Unexpected opportunities create more headaches for internal audit teams.
Opportunities and challenges for internal audit teams abound. In the wake of the financial crisis and the economic growth experienced since the second half of last year, business adjustments have created new risks and taken internal audit outside its known realms. But there are some best practices—gleaned during a meeting last week of The NeuGroup’s Internal Auditors’ Peer Group—that can guide auditing professionals.

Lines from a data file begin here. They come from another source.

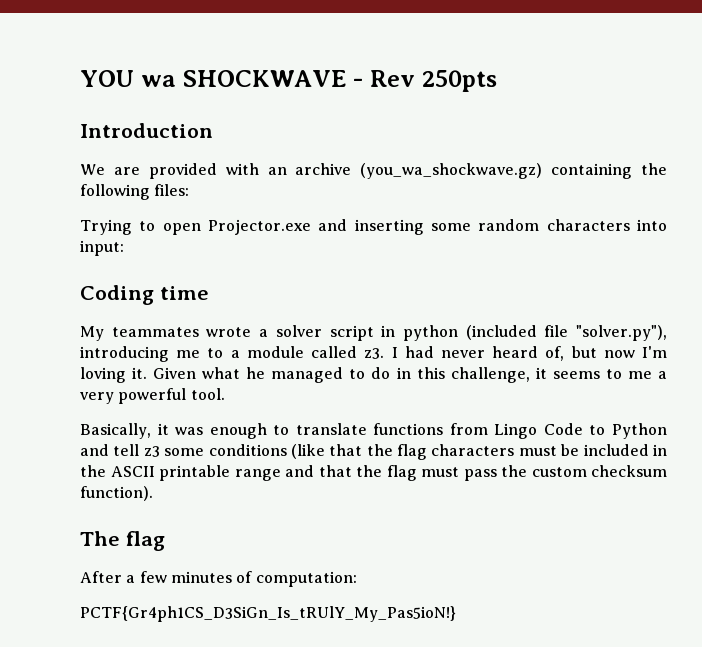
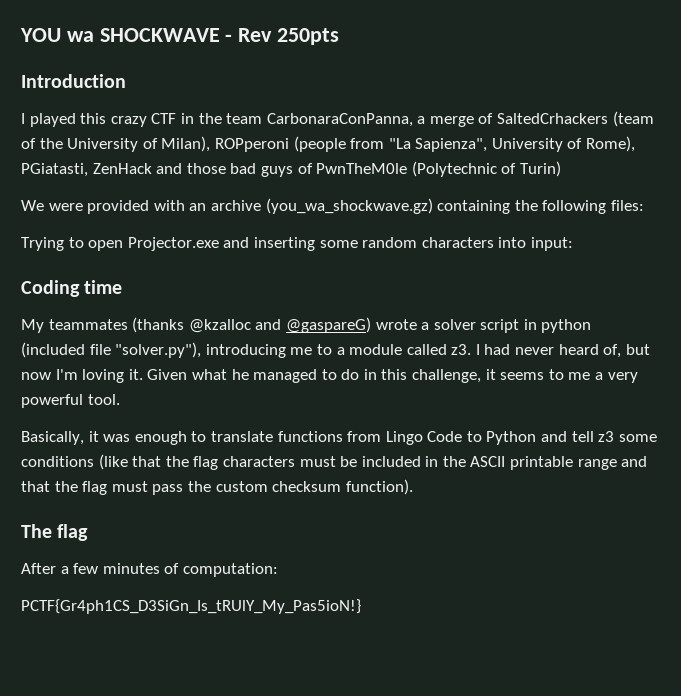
+ I played this crazy CTF in the team CarbonaraConPanna, a merge of SaltedCrhackers (team of the University of Milan), ROPperoni (people from "La Sapienza", University of Rome), PGiatasti, ZenHack and those bad guys of PwnTheM0le (Polytechnic of Turin)
- We are provided with an archive (you_wa_shockwave.gz) containing the following files:
+ We were provided with an archive (you_wa_shockwave.gz) containing the following files:
- My teammates wrote a solver script in python (included file "solver.py"), introducing me to a module called z3.
+ My teammates (thanks @kzalloc and @gaspareG) wrote a solver script in python (included file "solver.py"), introducing me to a module called z3.

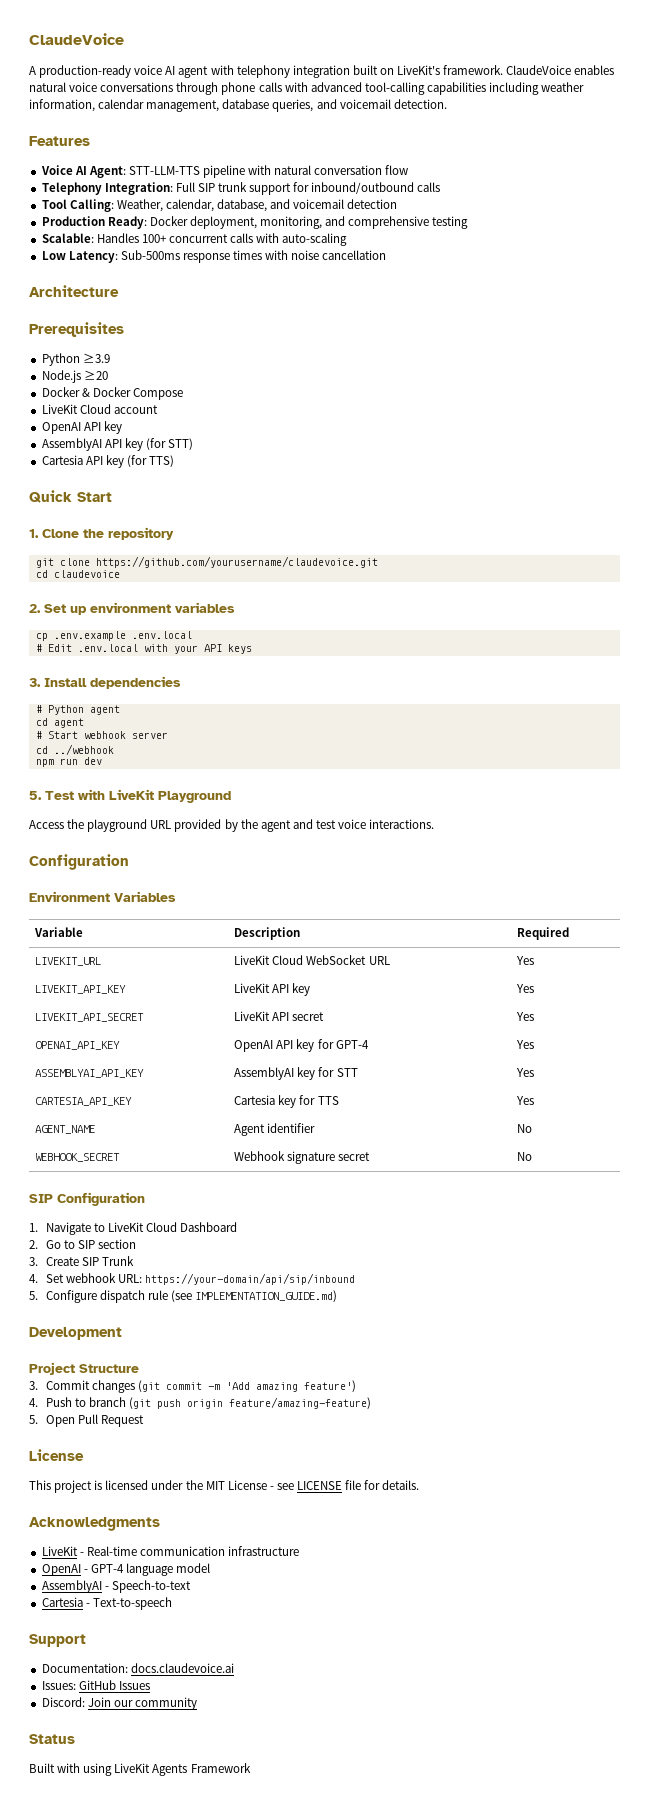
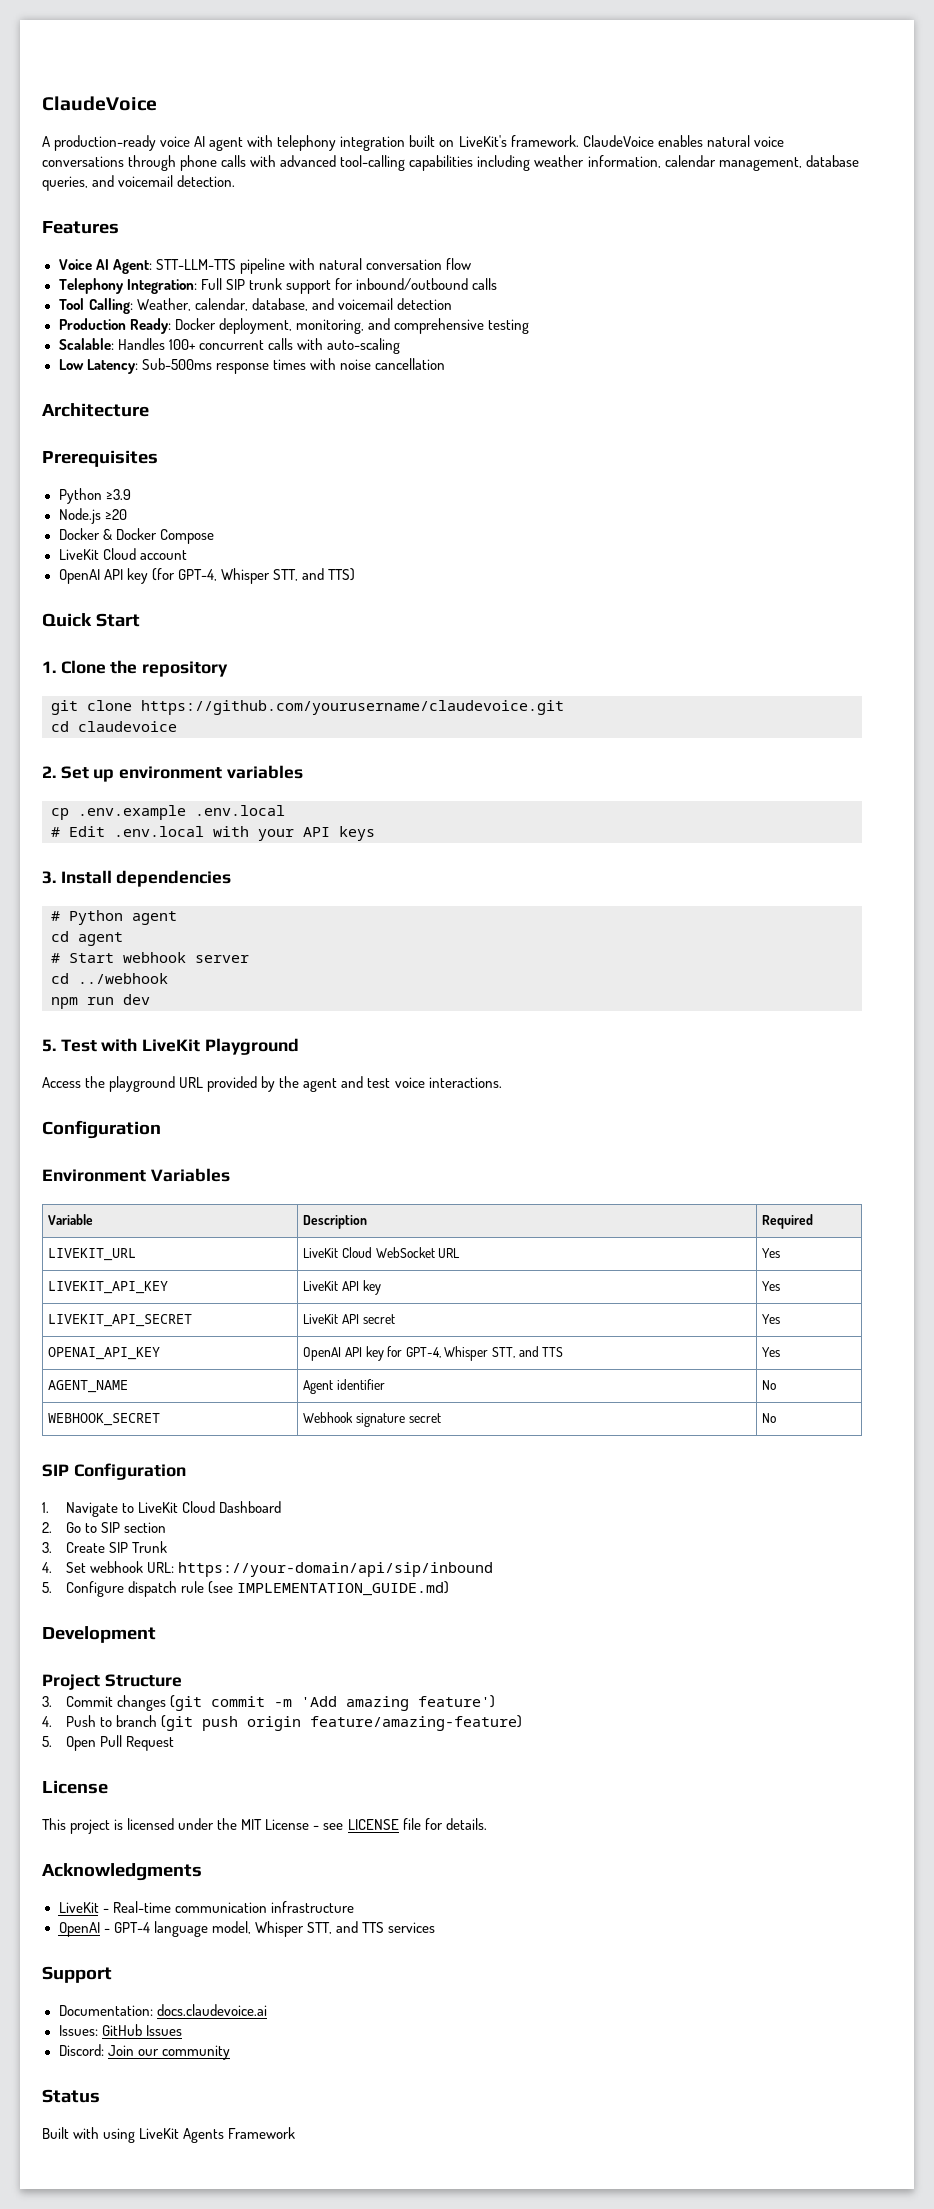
  LiveKit Cloud account
- OpenAI API key
- AssemblyAI API key (for STT)
- Cartesia API key (for TTS)
+ OpenAI API key (for GPT-4, Whisper STT, and TTS)
- OPENAI_API_KEY | OpenAI API key for GPT-4 | Yes
- ASSEMBLYAI_API_KEY | AssemblyAI key for STT | Yes
- CARTESIA_API_KEY | Cartesia key for TTS | Yes
+ OPENAI_API_KEY | OpenAI API key for GPT-4, Whisper STT, and TTS | Yes
- OpenAI - GPT-4 language model
- AssemblyAI - Speech-to-text
- Cartesia - Text-to-speech
+ OpenAI - GPT-4 language model, Whisper STT, and TTS services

First, the group agreed that a “hire now, apologize later” approach was best. If there is no one on staff to figure out the intricacies of the new business, buy the expertise. Or failing that, “rent to buy” as one member put it. Even if there is a hiring freeze, the audit group needs to find some way to acquire the needed expertise, or problems will arise that make the cost of a full-time employee seem trivial.
Second, find out exactly what the board’s audit committee wants. How much information are they expecting? And what is their benchmark for the group’s industry expertise? This last question may help internal audit recruit necessary skill sets.
Third, find out how you’re being evaluated. If you move into a new business or build out new areas of R&D, make sure you have return on investment expectations documented. On the R&D front, making sure return and market assessments are done at each project stage is a good idea, otherwise a project gets pushed out and eventually flops because, past the approval stage, no one does a subsequent check to see if technology has shifted and demand for the solution has waned.
With many eyes glued to the developments in the Lehman Brothers auditing news, it may be tempting to put off long-term structural fixes like the above. But this is the best time to execute changes, since the fallout from the crisis is still fresh in memory. And those opportunities stemming from the meltdown and subsequent recovery will justify a bit—if not a flood—of new investment.